- EXERCISE REQUIREMENTS:
Which lines below contain "total"? Pull them out.

- THE DATA:
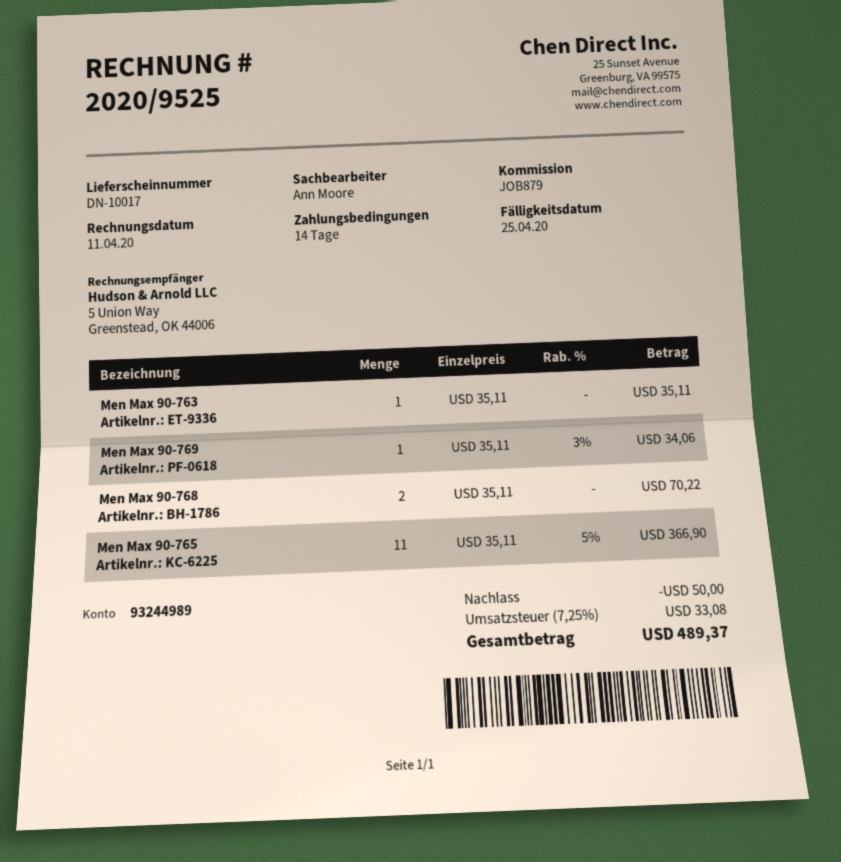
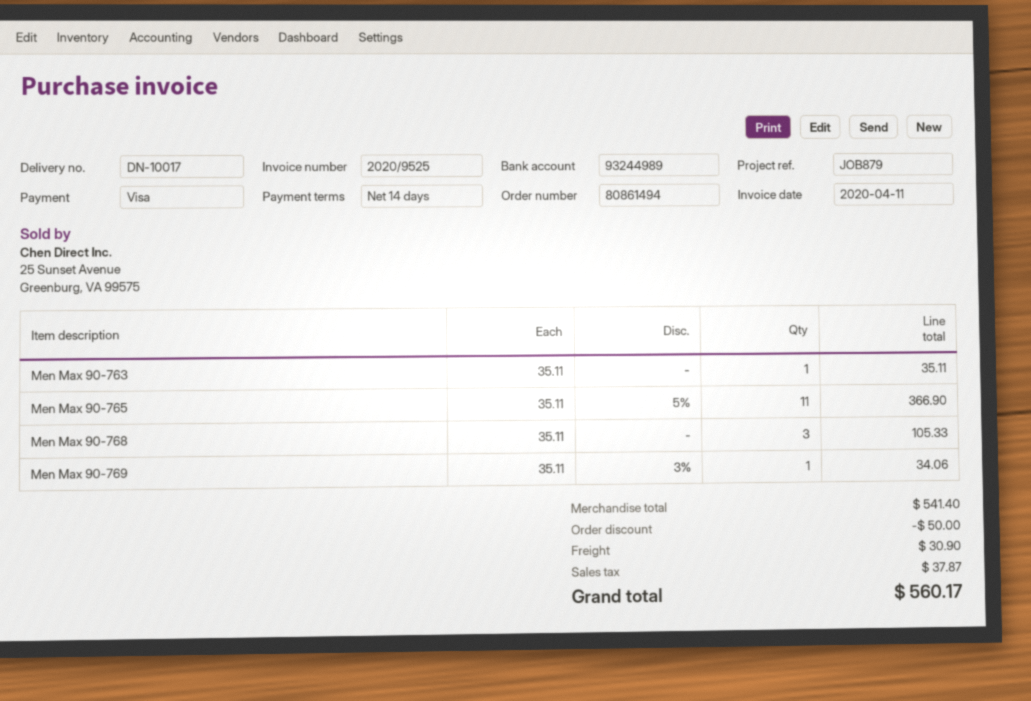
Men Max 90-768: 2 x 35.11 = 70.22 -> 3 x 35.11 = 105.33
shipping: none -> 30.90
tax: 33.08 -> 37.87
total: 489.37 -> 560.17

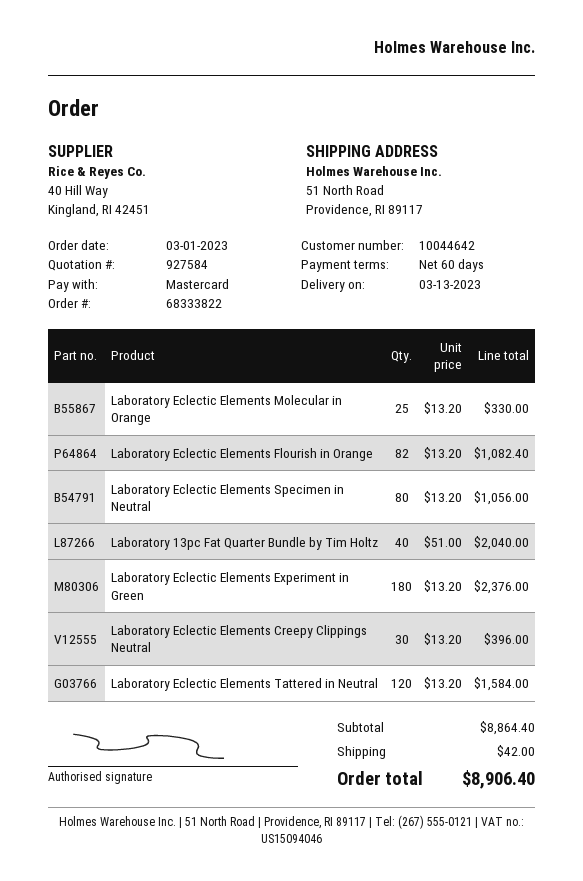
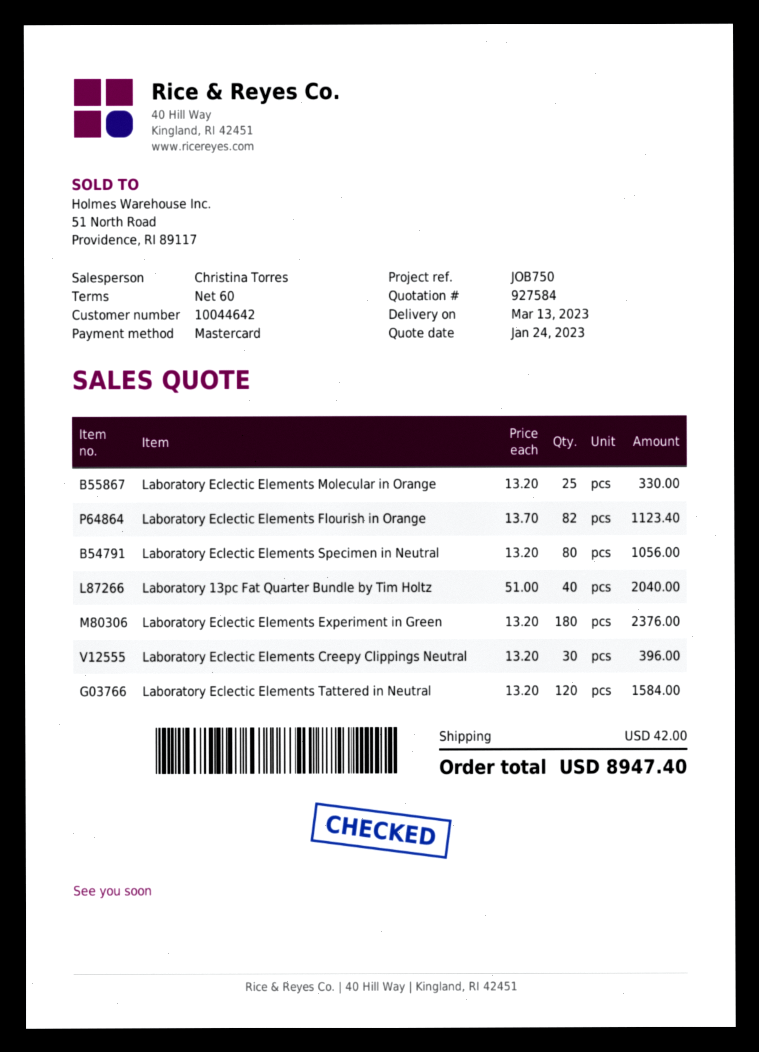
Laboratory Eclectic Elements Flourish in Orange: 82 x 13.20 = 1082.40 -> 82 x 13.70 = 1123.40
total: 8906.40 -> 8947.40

- EXERCISE ANSWER:
total: 489.37 -> 560.17
total: 8906.40 -> 8947.40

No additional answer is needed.